▸ Exercise details: Which lines below contain "OSGB"? Copy every one of them.

---

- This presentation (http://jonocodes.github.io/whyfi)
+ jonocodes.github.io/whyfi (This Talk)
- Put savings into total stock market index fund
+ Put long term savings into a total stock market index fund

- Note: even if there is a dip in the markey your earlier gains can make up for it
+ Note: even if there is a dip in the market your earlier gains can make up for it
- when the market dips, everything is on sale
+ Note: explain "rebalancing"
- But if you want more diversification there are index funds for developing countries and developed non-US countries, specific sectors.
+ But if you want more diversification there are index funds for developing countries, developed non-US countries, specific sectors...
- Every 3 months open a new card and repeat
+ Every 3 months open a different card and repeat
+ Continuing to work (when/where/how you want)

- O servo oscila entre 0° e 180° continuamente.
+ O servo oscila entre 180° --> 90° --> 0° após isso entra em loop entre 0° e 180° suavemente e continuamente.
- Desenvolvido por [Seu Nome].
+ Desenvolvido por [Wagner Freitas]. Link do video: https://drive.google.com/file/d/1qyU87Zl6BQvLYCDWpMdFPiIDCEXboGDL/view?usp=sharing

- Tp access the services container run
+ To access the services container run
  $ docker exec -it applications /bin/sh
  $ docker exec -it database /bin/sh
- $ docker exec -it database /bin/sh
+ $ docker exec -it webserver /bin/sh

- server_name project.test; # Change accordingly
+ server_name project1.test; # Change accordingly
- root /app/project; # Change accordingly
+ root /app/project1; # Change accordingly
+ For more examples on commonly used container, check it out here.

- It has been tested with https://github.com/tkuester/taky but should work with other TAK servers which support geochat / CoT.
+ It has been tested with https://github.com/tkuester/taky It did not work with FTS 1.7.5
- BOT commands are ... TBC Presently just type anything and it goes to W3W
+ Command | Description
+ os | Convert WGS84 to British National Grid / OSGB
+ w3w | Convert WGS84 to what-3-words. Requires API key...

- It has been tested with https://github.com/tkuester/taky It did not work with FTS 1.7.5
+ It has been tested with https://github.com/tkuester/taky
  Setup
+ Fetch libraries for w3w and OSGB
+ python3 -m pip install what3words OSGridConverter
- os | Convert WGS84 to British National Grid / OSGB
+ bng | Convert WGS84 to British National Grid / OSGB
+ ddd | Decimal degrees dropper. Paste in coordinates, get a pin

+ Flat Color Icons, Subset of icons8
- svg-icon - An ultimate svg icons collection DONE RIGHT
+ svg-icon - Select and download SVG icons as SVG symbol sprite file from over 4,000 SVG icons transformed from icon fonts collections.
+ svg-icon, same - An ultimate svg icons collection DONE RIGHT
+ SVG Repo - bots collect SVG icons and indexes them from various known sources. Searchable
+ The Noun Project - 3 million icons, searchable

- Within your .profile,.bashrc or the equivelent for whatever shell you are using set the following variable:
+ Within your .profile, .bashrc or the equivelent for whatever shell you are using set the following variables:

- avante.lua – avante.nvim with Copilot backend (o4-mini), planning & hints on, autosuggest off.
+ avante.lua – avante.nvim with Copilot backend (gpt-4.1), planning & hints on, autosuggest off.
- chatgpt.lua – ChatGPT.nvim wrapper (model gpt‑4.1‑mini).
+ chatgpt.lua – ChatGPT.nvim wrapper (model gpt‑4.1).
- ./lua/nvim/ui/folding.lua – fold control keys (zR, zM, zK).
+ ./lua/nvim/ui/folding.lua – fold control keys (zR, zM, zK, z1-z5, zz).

---

▸ Completed task:
+ os | Convert WGS84 to British National Grid / OSGB
+ Fetch libraries for w3w and OSGB
- os | Convert WGS84 to British National Grid / OSGB
+ bng | Convert WGS84 to British National Grid / OSGB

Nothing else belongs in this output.